The Yemen Times says there are few viable methods available to the average Yemeni family to help cope with the recent increased risk of starvation.
“Coping mechanisms are limited to skipping essential needs, so it either affects the food basket or health and education,” said Mohamed El-Kouhene, Yemen’s WFP country director, adding, “If we don’t do something now, Millennium Development Goals will be set back 70 years.”
Over a hundred people were arrested for protesting against food prices in Yemen last week.
And that ain't all folks.
Yemen suffers from grave water shortages, specialists and officials keep on warning that the country’s water supply relies on limited groundwater. Only 125 cubic meters are available annually per capita, and the groundwater has been polluted and heavily over exploited for more than two decades, according to a German Technological Cooperation (GTZ) document.
Anwar Abdulaziz, head of the Climate Change Unit in the General Authority of Environment Preservation says, “The climate changes during the last few years and especially this year is a real concern for Yemen, particularly if the frequency of precipitation events diminish, putting rainfall and agriculture in peril and lead to a catastrophic drought."
"Every year the rain season starts at the beginning of March, and now Yemen is in the end of April and there is still no rain. This means that Yemen is truly affected by the climate changes," said Abdulaziz.

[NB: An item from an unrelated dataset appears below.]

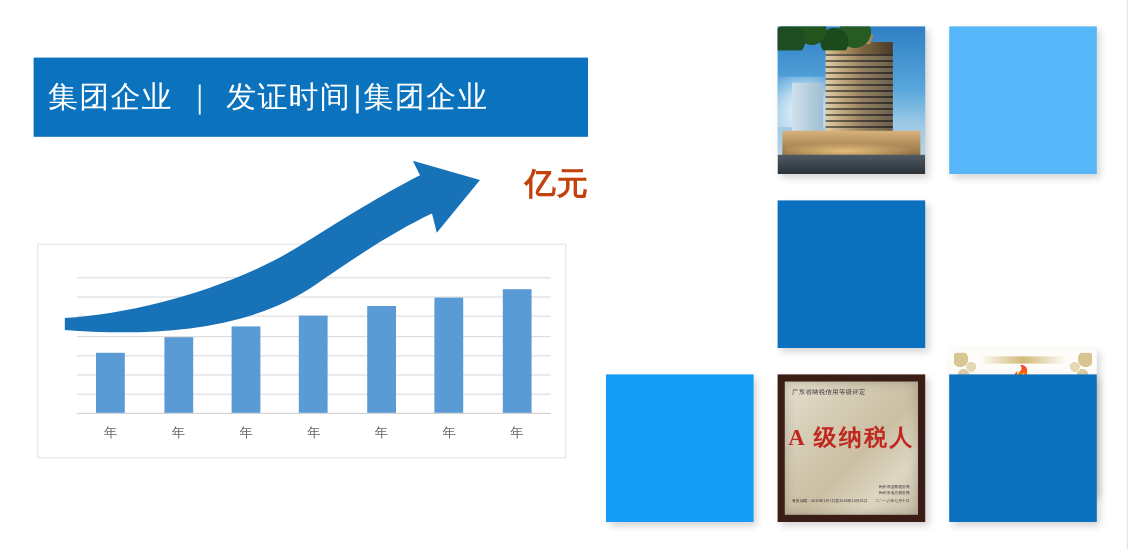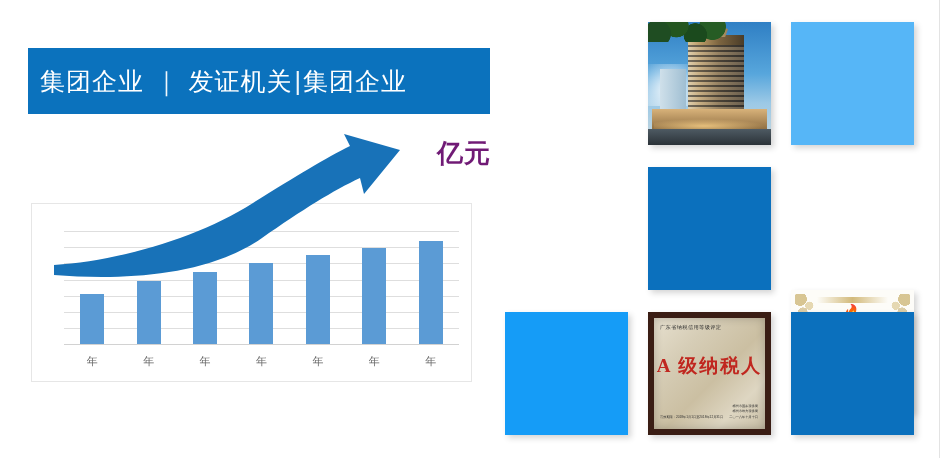"发证机关" span.banner-text { text: 机关 -> 时间 }
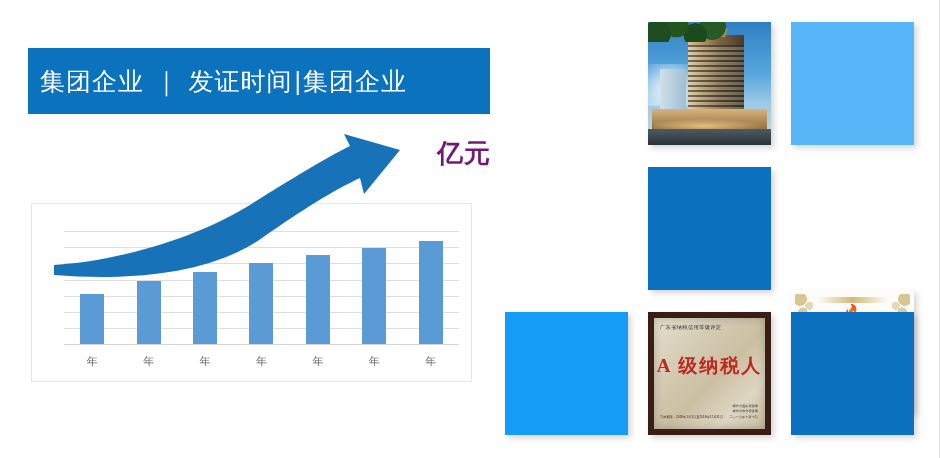"亿元" .unit-label { color: #701a75 -> #c2410c }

According to the Yemen Observer most Yemenis have stopped drawing water (see picture) from the many wells which have recently dried up. "The water crisis in Yemen makes people worried, even children, who are the ones mostly responsible for bringing water from springs and wells," the newspaper writes.
The following is from N News Yemen.
Many protesters still in prisons: YOHR
The Sana’a-based Yemeni Observatory for Human Rights (YOHR) revealed in a press released on Tuesday that many detainees whom security authorities have arrested in the aftermath of protests in south Yemen are still in custody in prisons, some of them are unknown.
It said that five people are kept in a prison in Hadramout, nine in Aden and 32 in Lahj. It added that security authorities also detained seven students on Monday and put took them to secret prisons.
The press release accused security authorities of disallowing the observatory team to visit prisoners in known detentions, calling for disclosing prisons where students and other prisoners are held.